Estudos futuros devem investigar a relação entre esses fatores, visando compreender o quanto a escolaridade pode auxiliar ou prejudicar a visão do tema. Ainda, estudos anteriores indicaram a religião como um dos mais fortes influenciadores da percepção da morte (Ayres, 2017; Ellis & Wahab, 2013; Jafari, 2016; Jong & Halberstadt, 2017; Klein, 2017; Silva, 2016; Wong et al., 2015). Na maioria das religiões, a morte é compreendida como uma etapa da vida, porém, haveria uma continuação depois dela. Essa ideia dá respaldo para uma nova simbolização da morte, como apenas um passo para algo a mais (paraíso, felicidade eterna, libertação). Na presente amostra, praticantes de religiões apresentaram correlações fortes com o perfil de aceitação religiosa, conforme previsto.
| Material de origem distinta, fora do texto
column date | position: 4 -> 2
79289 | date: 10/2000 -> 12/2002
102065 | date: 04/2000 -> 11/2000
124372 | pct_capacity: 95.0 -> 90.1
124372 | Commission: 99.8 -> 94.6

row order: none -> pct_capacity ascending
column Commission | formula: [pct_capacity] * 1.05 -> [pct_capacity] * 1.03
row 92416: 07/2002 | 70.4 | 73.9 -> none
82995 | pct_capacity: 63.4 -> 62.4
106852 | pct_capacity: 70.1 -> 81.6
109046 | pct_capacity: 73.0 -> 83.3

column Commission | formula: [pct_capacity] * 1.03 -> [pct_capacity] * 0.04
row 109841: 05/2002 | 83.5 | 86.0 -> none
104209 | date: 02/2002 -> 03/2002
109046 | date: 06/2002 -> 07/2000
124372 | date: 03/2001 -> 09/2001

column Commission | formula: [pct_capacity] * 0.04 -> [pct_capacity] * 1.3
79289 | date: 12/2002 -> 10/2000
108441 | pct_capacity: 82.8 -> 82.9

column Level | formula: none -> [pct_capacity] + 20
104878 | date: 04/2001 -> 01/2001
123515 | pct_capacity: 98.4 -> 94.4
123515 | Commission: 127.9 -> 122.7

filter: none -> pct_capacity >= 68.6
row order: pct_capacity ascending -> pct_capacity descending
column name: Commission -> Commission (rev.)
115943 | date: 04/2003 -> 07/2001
Em suma, entende-se que as variáveis sociodemográficas aqui investigadas auxiliaram na compreensão da percepção da morte, em suas diversas facetas. Pessoas mais velhas e com maior escolaridade tenderam a apresentar perfis mais positivos. A prática de uma religião também foi favorecedora da percepção mais saudável do tema. Nesse sentido, a hipótese de que haveria relação entre essas variáveis foi confirmada (H4).
Conclusão
O presente estudo se propôs a verificar a relação entre percepção da morte, traços patológicos da personalidade e variáveis sociodemográficas. Para isso, foram levantadas quatro hipóteses a partir do que se tem observado na literatura da área. Todas essas hipóteses foram confirmadas ou parcialmente confirmadas, indicando haver algumas características (por exemplo, funcionamento mais saudável da personalidade, idade avançada, melhor escolaridade e prática religiosa) que influenciam a maneira como o sujeito percebe a morte em suas diferentes formas. Esses achados permitem identificar as variáveis que podem contribuir para a percepção da morte e do morrer de um jeito mais positivo, colaborando para a compreensão mais integrada do fenômeno e possibilitando propostas de intervenção em contextos específicos (por exemplo, diferentes faixas etárias).
Este estudo apresentou algumas limitações que poderiam ser exploradas em novas pesquisas. Por exemplo, em relação à avaliação de traços patológicos da personalidade, foi usada apenas uma versão de triagem que, embora seja discriminativa de potencial psicopatologia da personalidade, não traz informações detalhadas sobre transtornos específicos. Dessa forma, considera-se que em estudos futuros uma avaliação mais aprofundada dessas características poderia favorecer a compreensão das relações aqui identificadas.
Nem todos os participantes responderam a todos os instrumentos, o que poderia se configurar como uma limitação, tendo em vista que, além de reduzir o tamanho amostral para comparações específicas, não permite a compreensão de forma mais complexa e integrada de todas as medidas com os mesmos sujeitos. Assim, em novas pesquisas, seria útil o desenvolvimento de protocolos a serem respondidos por todos os sujeitos, de modo uniformizado.